• Problem requirements:
Print the data below again in full, exactly as it stands, with no images.

___ Listed entries

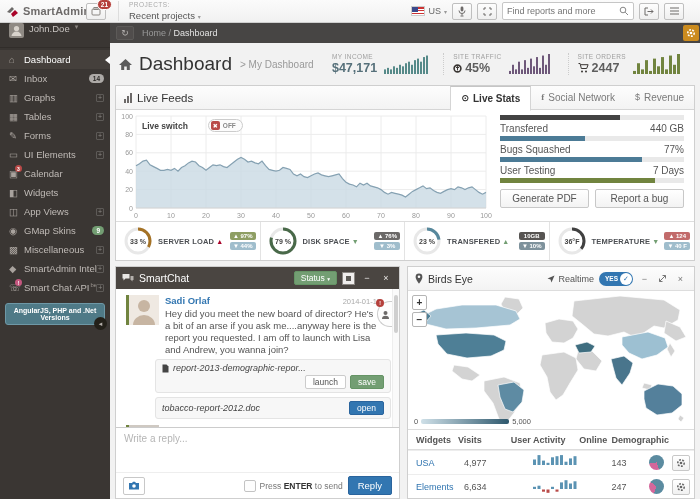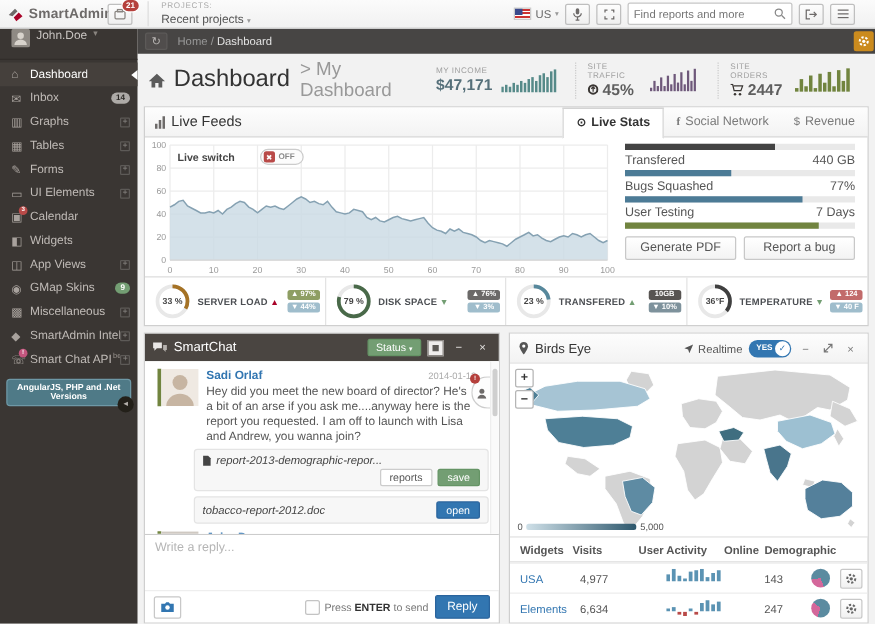"> My Dashboard" #ptitle .s { font-size: 15px -> 10px }
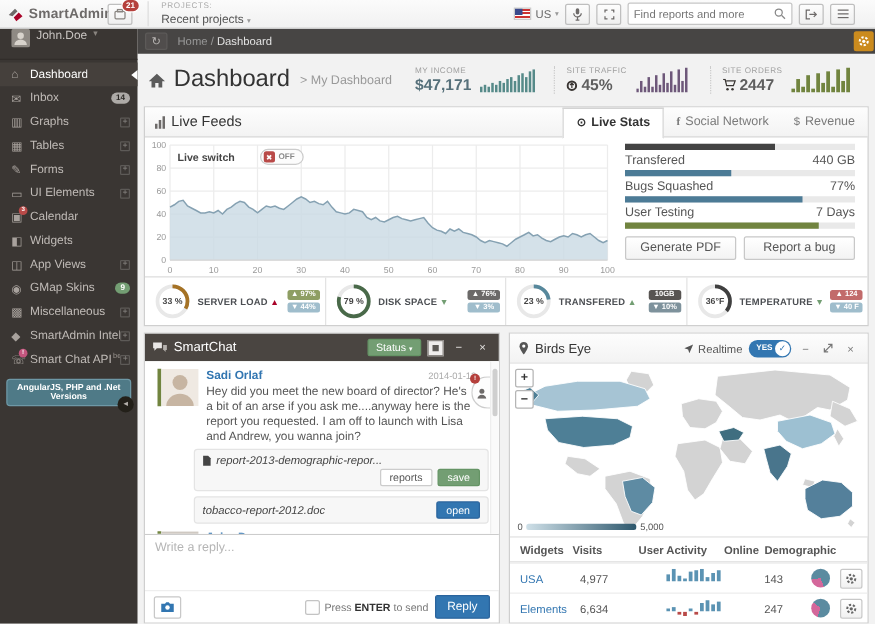"reports" span.cbtn { text: reports -> launch }
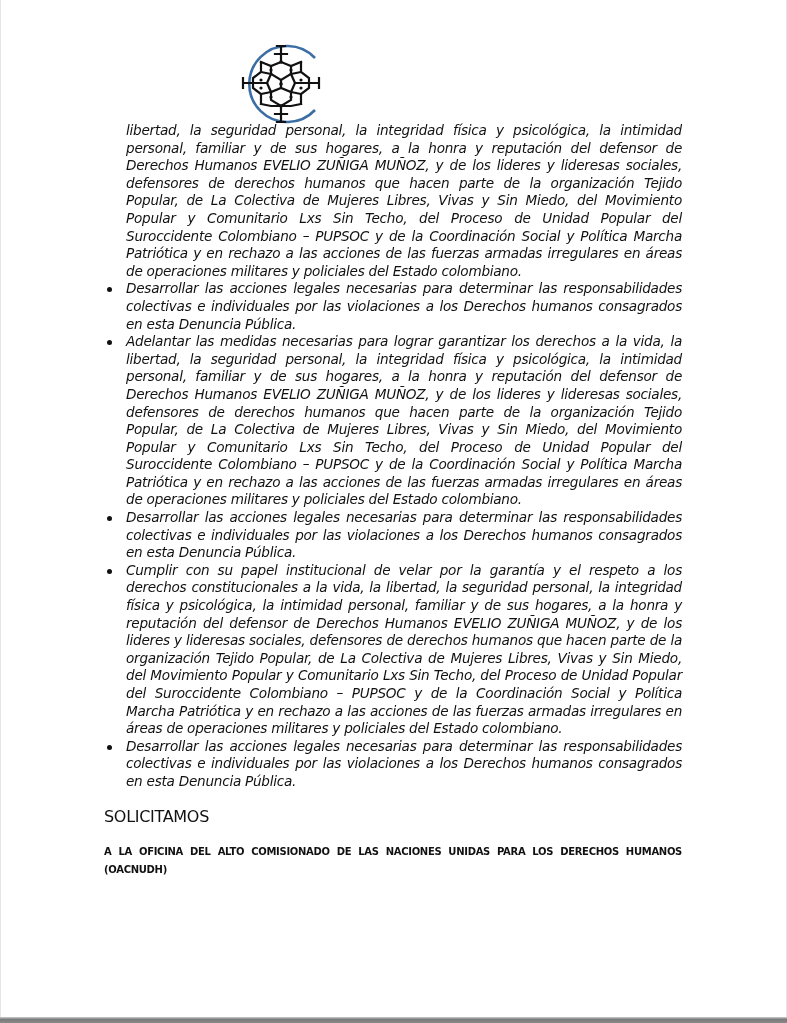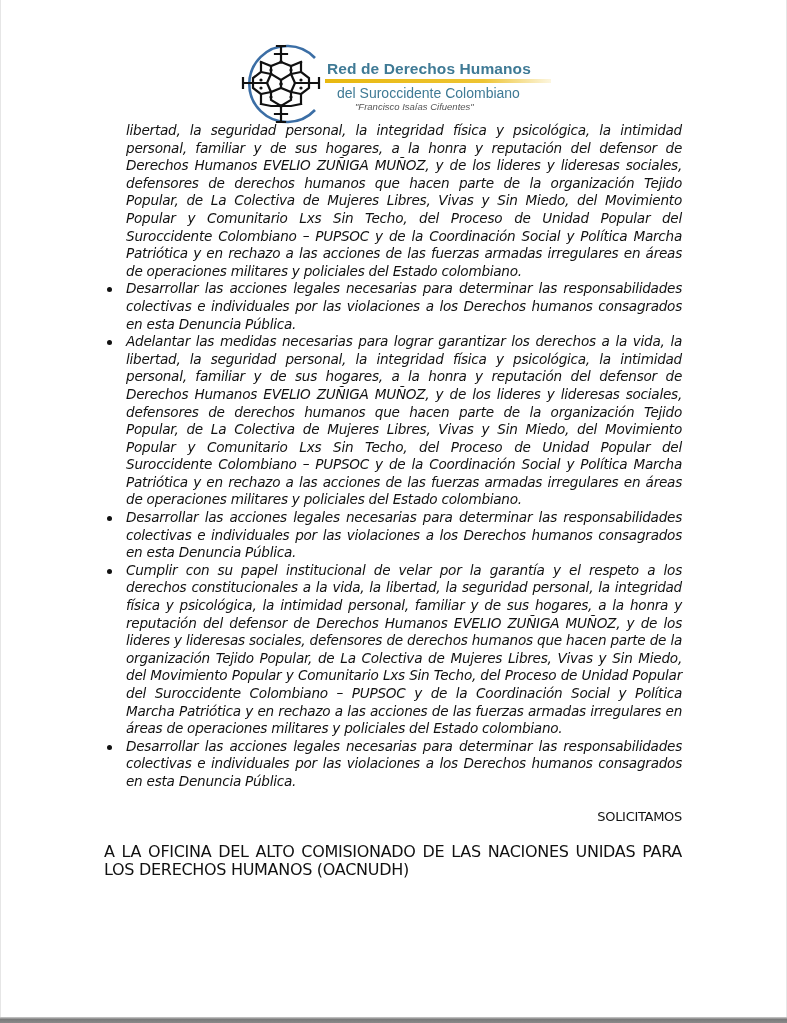"Red de Derechos Humanos" div.logo-text { html: <div> <div>Red de Derechos Humanos</div> <div></div> <div>del Suroccidente Colombiano</div> <div>"Francisco Isaías Cifuentes"</div> </div> -> none }
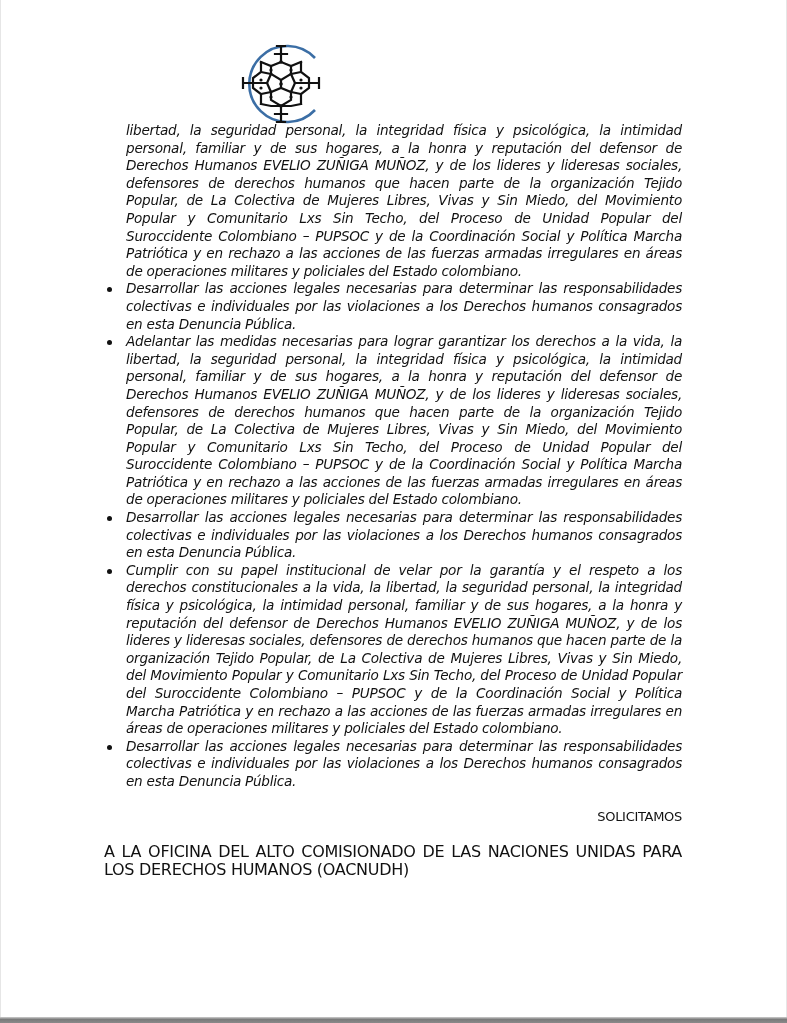"SOLICITAMOS" .heading-center { font-size: 13px -> 16px; text-align: right -> left }
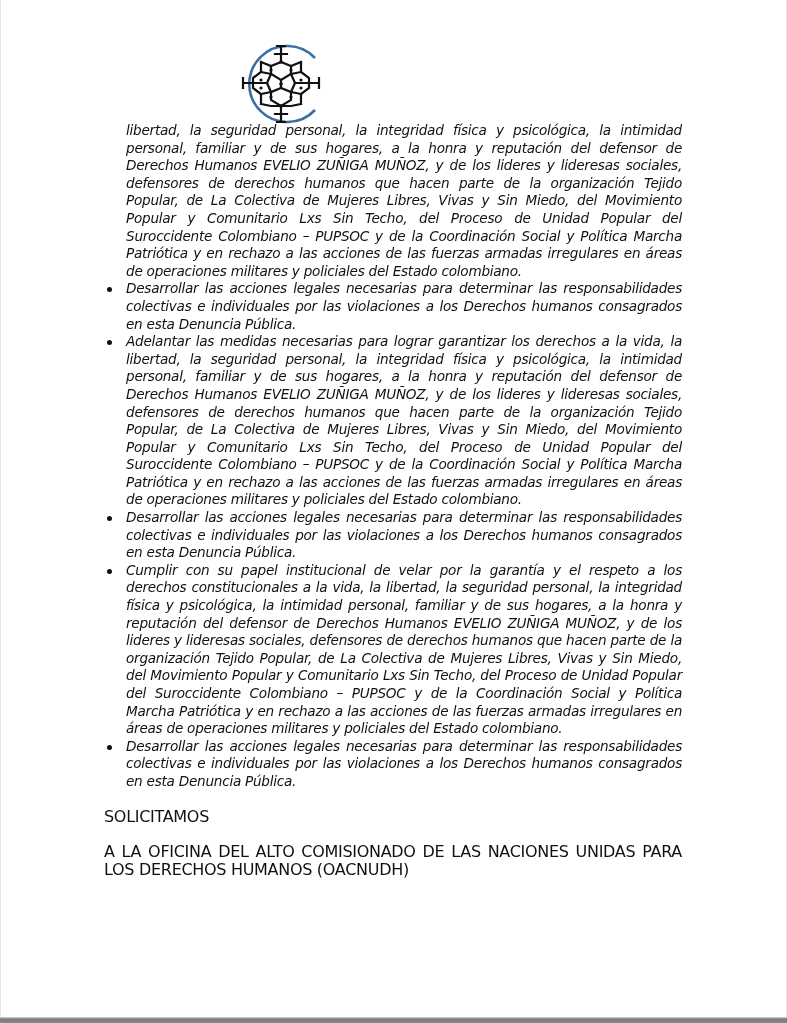"A LA OFICINA DEL ALTO" .heading-wide { font-size: 16px -> 10px; font-weight: none -> bold }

______

• Result below:
"> My Dashboard" #ptitle .s { font-size: 15px -> 10px }
"reports" span.cbtn { text: reports -> launch }
"Red de Derechos Humanos" div.logo-text { html: <div> <div>Red de Derechos Humanos</div> <div></div> <div>del Suroccidente Colombiano</div> <div>"Francisco Isaías Cifuentes"</div> </div> -> none }
"SOLICITAMOS" .heading-center { font-size: 13px -> 16px; text-align: right -> left }
"A LA OFICINA DEL ALTO" .heading-wide { font-size: 16px -> 10px; font-weight: none -> bold }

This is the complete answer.